Among the entries below, please repeat exactly and only the lines from the line containing "left: 675px ->" to the line containing "none -> <div>Start</div>", both lines included.

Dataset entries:
━━━━━━

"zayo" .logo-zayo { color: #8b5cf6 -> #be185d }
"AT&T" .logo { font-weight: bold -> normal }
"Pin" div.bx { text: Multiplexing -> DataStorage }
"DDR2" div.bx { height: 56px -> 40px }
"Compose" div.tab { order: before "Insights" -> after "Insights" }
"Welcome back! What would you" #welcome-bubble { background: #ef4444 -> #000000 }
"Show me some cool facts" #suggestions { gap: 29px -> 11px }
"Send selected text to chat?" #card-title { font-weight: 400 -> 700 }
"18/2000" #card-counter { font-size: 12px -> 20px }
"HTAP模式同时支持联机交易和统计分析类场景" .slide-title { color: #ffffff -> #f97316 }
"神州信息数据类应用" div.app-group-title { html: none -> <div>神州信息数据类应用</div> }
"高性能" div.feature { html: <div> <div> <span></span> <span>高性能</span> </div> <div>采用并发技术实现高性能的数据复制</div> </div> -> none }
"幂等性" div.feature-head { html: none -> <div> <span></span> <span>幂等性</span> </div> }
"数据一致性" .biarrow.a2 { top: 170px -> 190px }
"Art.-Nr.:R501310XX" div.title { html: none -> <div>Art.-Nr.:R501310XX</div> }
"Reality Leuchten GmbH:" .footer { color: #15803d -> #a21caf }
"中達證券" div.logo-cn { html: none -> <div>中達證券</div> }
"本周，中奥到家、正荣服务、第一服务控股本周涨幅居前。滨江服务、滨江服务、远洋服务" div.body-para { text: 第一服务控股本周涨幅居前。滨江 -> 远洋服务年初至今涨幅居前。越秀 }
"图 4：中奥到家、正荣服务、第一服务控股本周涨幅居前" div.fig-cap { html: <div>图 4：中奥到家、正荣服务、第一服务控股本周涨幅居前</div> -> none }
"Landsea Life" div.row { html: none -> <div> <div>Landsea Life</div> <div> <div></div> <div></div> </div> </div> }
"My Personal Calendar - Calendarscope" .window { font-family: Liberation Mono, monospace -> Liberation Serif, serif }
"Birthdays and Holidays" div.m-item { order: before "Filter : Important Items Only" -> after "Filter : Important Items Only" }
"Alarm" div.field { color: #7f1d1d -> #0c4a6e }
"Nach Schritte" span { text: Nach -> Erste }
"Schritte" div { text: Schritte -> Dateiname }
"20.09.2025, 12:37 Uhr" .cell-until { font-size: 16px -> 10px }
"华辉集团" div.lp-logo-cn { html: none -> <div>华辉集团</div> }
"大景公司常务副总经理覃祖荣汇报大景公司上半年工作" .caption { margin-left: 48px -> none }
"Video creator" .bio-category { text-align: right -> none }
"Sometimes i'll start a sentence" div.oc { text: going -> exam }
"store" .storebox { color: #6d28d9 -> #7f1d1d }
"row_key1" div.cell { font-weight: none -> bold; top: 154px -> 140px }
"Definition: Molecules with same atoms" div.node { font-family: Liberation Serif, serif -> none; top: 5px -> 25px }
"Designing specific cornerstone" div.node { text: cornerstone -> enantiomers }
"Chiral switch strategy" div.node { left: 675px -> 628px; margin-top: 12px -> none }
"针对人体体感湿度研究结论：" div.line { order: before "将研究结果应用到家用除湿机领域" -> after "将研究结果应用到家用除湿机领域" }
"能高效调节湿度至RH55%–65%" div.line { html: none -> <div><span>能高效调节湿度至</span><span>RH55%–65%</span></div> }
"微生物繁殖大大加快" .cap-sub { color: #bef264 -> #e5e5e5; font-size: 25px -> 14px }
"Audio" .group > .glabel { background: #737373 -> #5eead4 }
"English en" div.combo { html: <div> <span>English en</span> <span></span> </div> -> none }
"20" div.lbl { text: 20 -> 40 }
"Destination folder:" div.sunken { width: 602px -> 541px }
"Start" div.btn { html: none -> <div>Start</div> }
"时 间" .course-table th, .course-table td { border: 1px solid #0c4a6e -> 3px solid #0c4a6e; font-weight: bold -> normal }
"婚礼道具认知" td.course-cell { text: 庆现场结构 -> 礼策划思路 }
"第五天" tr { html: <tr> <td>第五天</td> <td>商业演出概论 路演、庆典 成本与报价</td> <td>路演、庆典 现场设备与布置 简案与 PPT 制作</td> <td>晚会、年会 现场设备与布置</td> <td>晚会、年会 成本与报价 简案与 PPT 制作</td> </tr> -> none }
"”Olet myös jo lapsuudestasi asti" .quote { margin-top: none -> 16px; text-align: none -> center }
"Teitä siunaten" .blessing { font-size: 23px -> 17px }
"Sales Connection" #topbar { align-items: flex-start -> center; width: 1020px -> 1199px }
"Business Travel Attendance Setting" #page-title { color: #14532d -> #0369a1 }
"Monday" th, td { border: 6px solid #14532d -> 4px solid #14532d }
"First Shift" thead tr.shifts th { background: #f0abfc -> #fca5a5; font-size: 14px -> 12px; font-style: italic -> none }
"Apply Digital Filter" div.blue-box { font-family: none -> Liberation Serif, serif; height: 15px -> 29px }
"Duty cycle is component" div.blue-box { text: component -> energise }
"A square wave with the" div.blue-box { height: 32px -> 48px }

━━━━━━

▸ WRITTEN SOLUTION
"Chiral switch strategy" div.node { left: 675px -> 628px; margin-top: 12px -> none }
"针对人体体感湿度研究结论：" div.line { order: before "将研究结果应用到家用除湿机领域" -> after "将研究结果应用到家用除湿机领域" }
"能高效调节湿度至RH55%–65%" div.line { html: none -> <div><span>能高效调节湿度至</span><span>RH55%–65%</span></div> }
"微生物繁殖大大加快" .cap-sub { color: #bef264 -> #e5e5e5; font-size: 25px -> 14px }
"Audio" .group > .glabel { background: #737373 -> #5eead4 }
"English en" div.combo { html: <div> <span>English en</span> <span></span> </div> -> none }
"20" div.lbl { text: 20 -> 40 }
"Destination folder:" div.sunken { width: 602px -> 541px }
"Start" div.btn { html: none -> <div>Start</div> }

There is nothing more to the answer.